The SURVEYFREQ Procedure

Totals

PROC SURVEYFREQ estimates population frequency totals for the specified crosstabulation tables, including totals for two-way table cells, rows, columns, and overall totals. The procedure computes the estimate of the total frequency in table cell (r, c) as the weighted frequency sum,

\[  \widehat{N}_{rc} = \sum _{h=1}^ H ~  \sum _{i=1}^{n_ h} ~  \sum _{j=1}^{m_{hi}} ~  {\delta _{hij} (r,c) ~  W_{hij}}  \]

Similarly, PROC SURVEYFREQ computes estimates of row totals, column totals, and overall totals as

\[  \widehat{N}_{r \cdot } = \sum _{h=1}^ H ~  \sum _{i=1}^{n_ h} ~  \sum _{j=1}^{m_{hi}} ~  {\delta _{hij} (r ~  \cdot ) ~  W_{hij}}  \]
\[  \widehat{N}_{\cdot c} = \sum _{h=1}^ H ~  \sum _{i=1}^{n_ h} ~  \sum _{j=1}^{m_{hi}} ~  {\delta _{hij} (\cdot ~  c) ~  W_{hij}}  \]
\[  \widehat{N} ~ ~  = \sum _{h=1}^ H ~  \sum _{i=1}^{n_ h} ~  \sum _{j=1}^{m_{hi}} ~  {W_{hij}}  \]

PROC SURVEYFREQ estimates the variances of totals by using the variance estimation method that you request. If you request BRR variance estimation (by specifying the VARMETHOD=BRR option in the PROC SURVEYFREQ statement), the procedure estimates the variances as described in the section Balanced Repeated Replication (BRR). If you request jackknife variance estimation (by specifying the VARMETHOD=JACKKNIFE option), the procedure estimates the variances as described in the section The Jackknife Method.

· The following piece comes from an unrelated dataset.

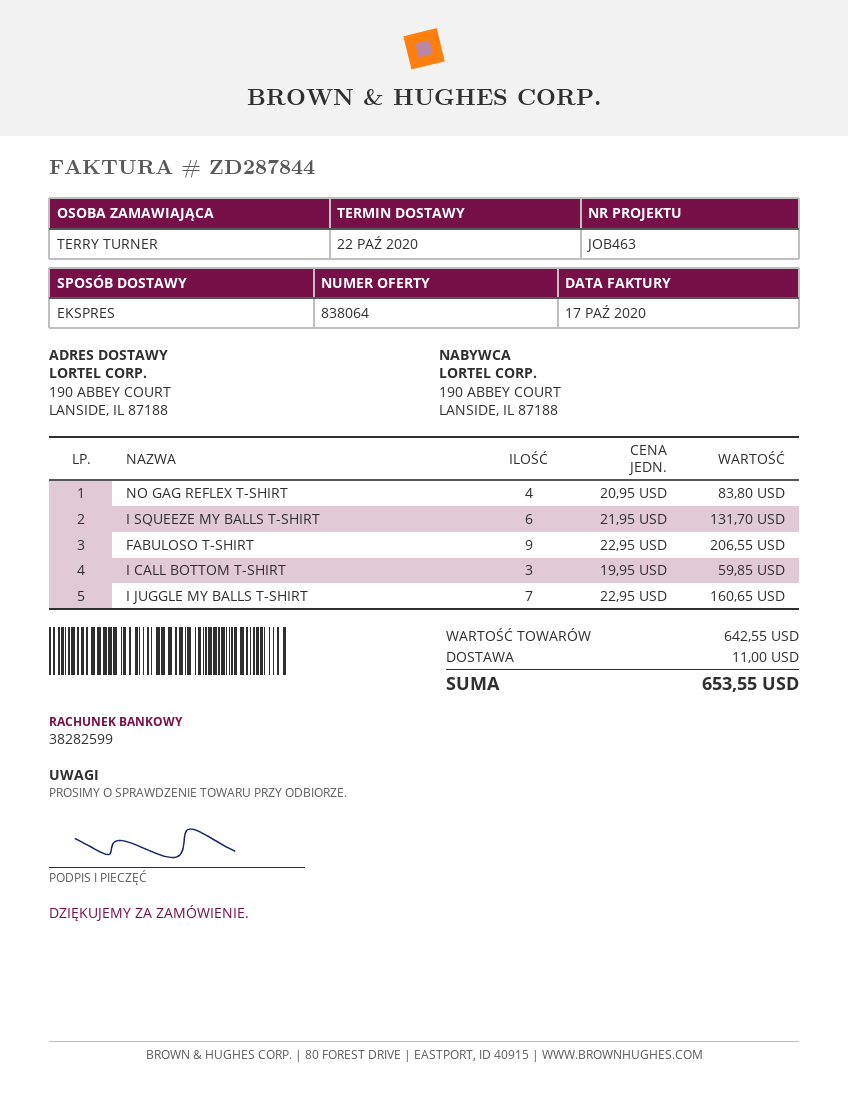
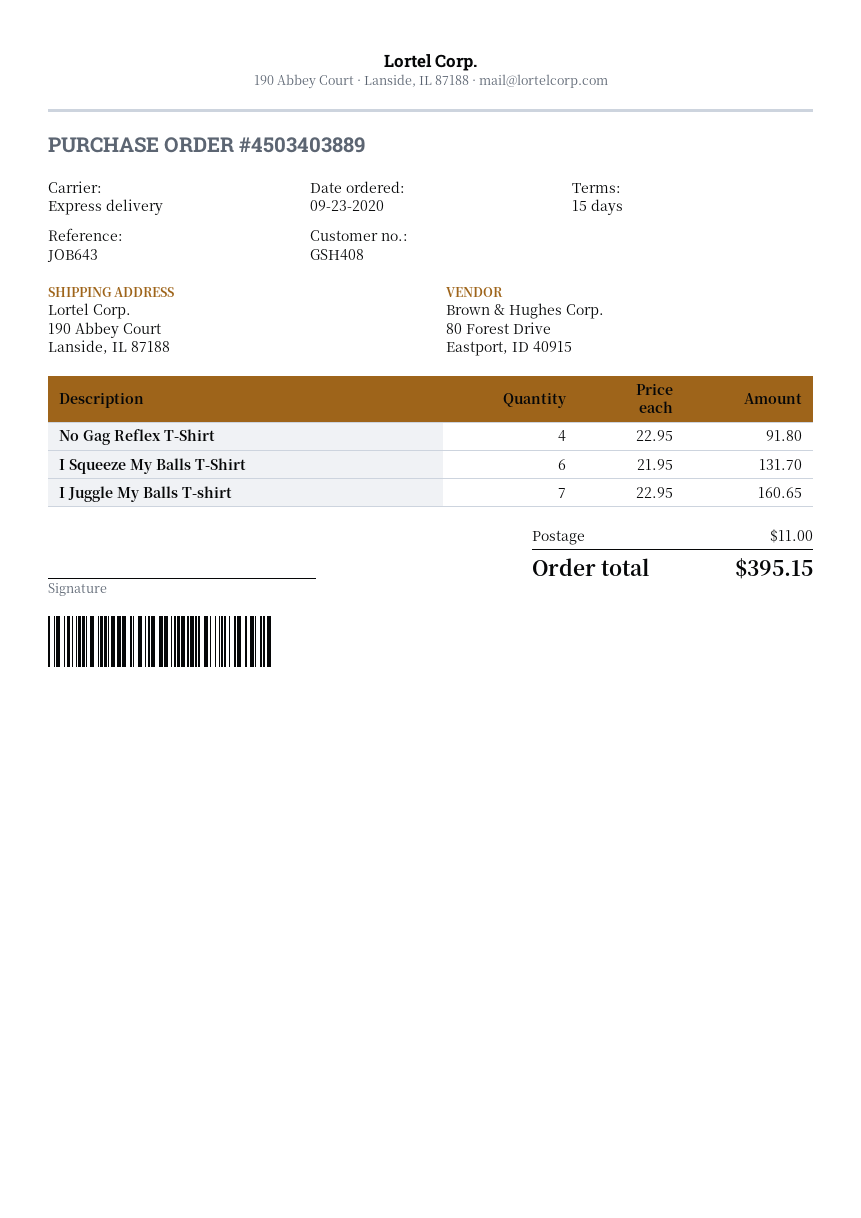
reference: JOB463 -> JOB643
NO GAG REFLEX T-SHIRT: 4 x 20.95 = 83.80 -> 4 x 22.95 = 91.80
FABULOSO T-SHIRT: 9 x 22.95 = 206.55 -> none
I CALL BOTTOM T-SHIRT: 3 x 19.95 = 59.85 -> none
total: 653.55 -> 395.15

If you do not specify the VARMETHOD= option or a REPWEIGHTS statement, the default variance estimation method is Taylor series, which you can also request with the VARMETHOD=TAYLOR option. Since totals are linear statistics, their variances can be estimated directly, without the approximation that is used for proportions and other nonlinear statistics. PROC SURVEYFREQ estimates the variance of the total frequency in table cell (r, c) as

\[  \widehat{\mr {Var}}(\widehat{N}_{rc}) = \sum _{h=1}^ H \widehat{\mr {Var}}_ h(\widehat{N}_{rc})  \]

where if $n_ h > 1$,

$\displaystyle  \widehat{\mr {Var}}_ h(\widehat{N}_{rc})  $
$\displaystyle = $
$\displaystyle  \frac{n_ h(1-f_ h)}{n_ h-1} ~  \sum _{i=1}^{n_ h} {(n_{rc}^{~ hi} - \bar{n}_{rc}^{~ h})^2 }  $
$\displaystyle n_{rc}^{~ hi}  $
$\displaystyle = $
$\displaystyle  \sum _{j=1}^{m_{hi}} ~  {\delta _{hij} (r,c) ~  W_{hij}}  $
$\displaystyle  \bar{n}_{rc}^{~ h}  $
$\displaystyle = $
$\displaystyle  \left( \sum _{i=1}^{n_ h} ~  {n_{rc}^{~ hi}} \right) ~  / ~  n_ h  $

and if $n_ h = 1$,

\[  \widehat{\mr {Var}}_ h(\widehat{N}_{rc}) = \left\{  \begin{array}{ll} \mr {missing} &  \mbox{ if } n_{h}=1 \mbox{ for } h’=1, 2, \ldots , H \\ 0 &  \mbox{ if } n_{h}>1 \mbox{ for some } 1 \leq h’ \leq H \end{array} \right.  \]

The standard deviation of the total is computed as

\[  \mr {Std}( \widehat{N}_{rc} ) = \sqrt { \widehat{\mr {Var}}( \widehat{N}_{rc} ) }  \]

The variances and standard deviations are computed in a similar manner for row totals, column totals, and overall table totals.